There are many techniques that can be taught to achieve this end: deliberate shifting from emotional to more objective thinking, deep breathing and other relaxation techniques, communication and listening skills and identifying warning cues before anger boils over.

Mindfulness training is a technique that shows great promise as a tool for the development of healthy and constructive management of negative emotions.

Mindfulness can reduce anxiety, depression and stress. It has been used with success in populations as diverse as cardiac patients, prison inmates, police officers and children.

It incorporates deep breathing, heightened attention to one’s internal state and the acceptance of internal discomfort. One can observe one’s own thoughts without identifying with them and acting on them.
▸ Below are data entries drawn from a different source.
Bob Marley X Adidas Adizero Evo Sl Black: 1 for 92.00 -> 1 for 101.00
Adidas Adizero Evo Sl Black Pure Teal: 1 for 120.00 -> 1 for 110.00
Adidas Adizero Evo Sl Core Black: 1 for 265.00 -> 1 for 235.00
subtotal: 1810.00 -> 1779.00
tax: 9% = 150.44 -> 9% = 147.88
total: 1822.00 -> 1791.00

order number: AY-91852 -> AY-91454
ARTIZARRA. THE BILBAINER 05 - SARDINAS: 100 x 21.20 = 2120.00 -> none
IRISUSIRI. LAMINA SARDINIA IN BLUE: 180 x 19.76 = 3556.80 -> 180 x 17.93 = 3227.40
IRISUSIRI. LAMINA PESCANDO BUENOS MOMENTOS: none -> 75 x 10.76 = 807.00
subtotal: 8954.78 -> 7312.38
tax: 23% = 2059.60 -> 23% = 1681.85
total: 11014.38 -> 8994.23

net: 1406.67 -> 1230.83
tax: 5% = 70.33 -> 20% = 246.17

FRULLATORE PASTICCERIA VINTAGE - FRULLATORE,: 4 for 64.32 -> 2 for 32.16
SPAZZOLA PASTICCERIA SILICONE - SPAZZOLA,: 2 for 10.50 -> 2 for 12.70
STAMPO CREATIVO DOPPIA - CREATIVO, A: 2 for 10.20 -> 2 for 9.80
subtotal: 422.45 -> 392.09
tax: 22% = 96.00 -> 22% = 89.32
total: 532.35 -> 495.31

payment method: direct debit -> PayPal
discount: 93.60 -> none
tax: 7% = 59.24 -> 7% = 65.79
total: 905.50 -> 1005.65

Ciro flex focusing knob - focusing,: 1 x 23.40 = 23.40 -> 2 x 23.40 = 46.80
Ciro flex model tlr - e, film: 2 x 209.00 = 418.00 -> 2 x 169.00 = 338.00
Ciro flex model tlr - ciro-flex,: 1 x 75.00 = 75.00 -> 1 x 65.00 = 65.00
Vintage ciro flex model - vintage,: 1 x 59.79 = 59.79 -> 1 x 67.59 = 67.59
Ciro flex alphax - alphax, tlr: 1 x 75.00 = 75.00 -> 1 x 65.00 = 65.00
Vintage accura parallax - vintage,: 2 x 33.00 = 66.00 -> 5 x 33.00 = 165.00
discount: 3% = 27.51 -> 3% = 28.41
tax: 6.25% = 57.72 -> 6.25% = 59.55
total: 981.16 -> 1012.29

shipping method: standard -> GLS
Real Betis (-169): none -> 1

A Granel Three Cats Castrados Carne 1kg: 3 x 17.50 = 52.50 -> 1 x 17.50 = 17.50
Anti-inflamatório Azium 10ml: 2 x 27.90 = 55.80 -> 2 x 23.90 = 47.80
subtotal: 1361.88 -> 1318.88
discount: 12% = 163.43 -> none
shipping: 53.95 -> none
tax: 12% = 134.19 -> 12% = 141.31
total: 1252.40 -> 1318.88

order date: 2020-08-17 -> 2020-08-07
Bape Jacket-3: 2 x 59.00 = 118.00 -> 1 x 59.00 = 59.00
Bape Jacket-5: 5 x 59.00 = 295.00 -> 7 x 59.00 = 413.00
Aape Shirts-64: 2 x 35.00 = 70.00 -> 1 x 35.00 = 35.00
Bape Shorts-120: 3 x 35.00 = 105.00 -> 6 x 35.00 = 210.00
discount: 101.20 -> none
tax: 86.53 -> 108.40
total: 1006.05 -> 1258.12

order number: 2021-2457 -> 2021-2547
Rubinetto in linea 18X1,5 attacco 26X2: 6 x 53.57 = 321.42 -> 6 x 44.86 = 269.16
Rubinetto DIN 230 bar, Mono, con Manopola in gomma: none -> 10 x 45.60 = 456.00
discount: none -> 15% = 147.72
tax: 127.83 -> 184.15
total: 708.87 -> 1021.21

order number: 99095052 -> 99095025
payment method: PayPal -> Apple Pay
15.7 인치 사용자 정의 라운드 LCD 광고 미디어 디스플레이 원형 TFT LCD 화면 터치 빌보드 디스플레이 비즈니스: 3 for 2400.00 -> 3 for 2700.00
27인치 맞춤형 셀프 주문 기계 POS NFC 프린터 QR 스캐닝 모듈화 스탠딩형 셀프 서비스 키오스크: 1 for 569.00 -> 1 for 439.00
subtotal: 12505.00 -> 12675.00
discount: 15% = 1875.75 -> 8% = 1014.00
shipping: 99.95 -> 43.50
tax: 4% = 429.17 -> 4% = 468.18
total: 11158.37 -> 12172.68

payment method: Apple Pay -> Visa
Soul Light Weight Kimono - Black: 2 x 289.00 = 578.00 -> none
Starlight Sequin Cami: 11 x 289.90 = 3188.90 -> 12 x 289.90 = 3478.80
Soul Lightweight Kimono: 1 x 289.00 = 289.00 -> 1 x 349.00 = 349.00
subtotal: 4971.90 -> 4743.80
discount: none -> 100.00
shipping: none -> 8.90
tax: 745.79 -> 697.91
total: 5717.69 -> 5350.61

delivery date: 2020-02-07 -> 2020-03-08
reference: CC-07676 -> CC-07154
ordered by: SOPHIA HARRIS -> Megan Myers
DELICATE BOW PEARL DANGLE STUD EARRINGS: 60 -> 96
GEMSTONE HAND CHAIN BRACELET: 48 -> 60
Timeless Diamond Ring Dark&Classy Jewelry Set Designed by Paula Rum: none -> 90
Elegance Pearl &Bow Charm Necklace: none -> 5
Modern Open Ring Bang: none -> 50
Dialectical behaviour therapy, a kind of cognitive therapy developed by the psychologist Marsha Linehan, was designed to meet the needs of extremely emotional, volatile individuals and has been used successfully over the past 25 years. It incorporates mindfulness skills and also teaches distress tolerance, emotional regulation and interpersonal effectiveness.

Uncontrolled anger has become our No 1 mental health issue. Though we have the understanding and the skills to treat the anger epidemic in the US, as a culture, we have been unwilling to accept the violence problem as one that belongs to each and every one of us.

We have sought scapegoats in minorities, racial groups and now the mentally ill.

When we are ready to accept that the demon is within us all, we can begin to treat the cycle of anger and suffering.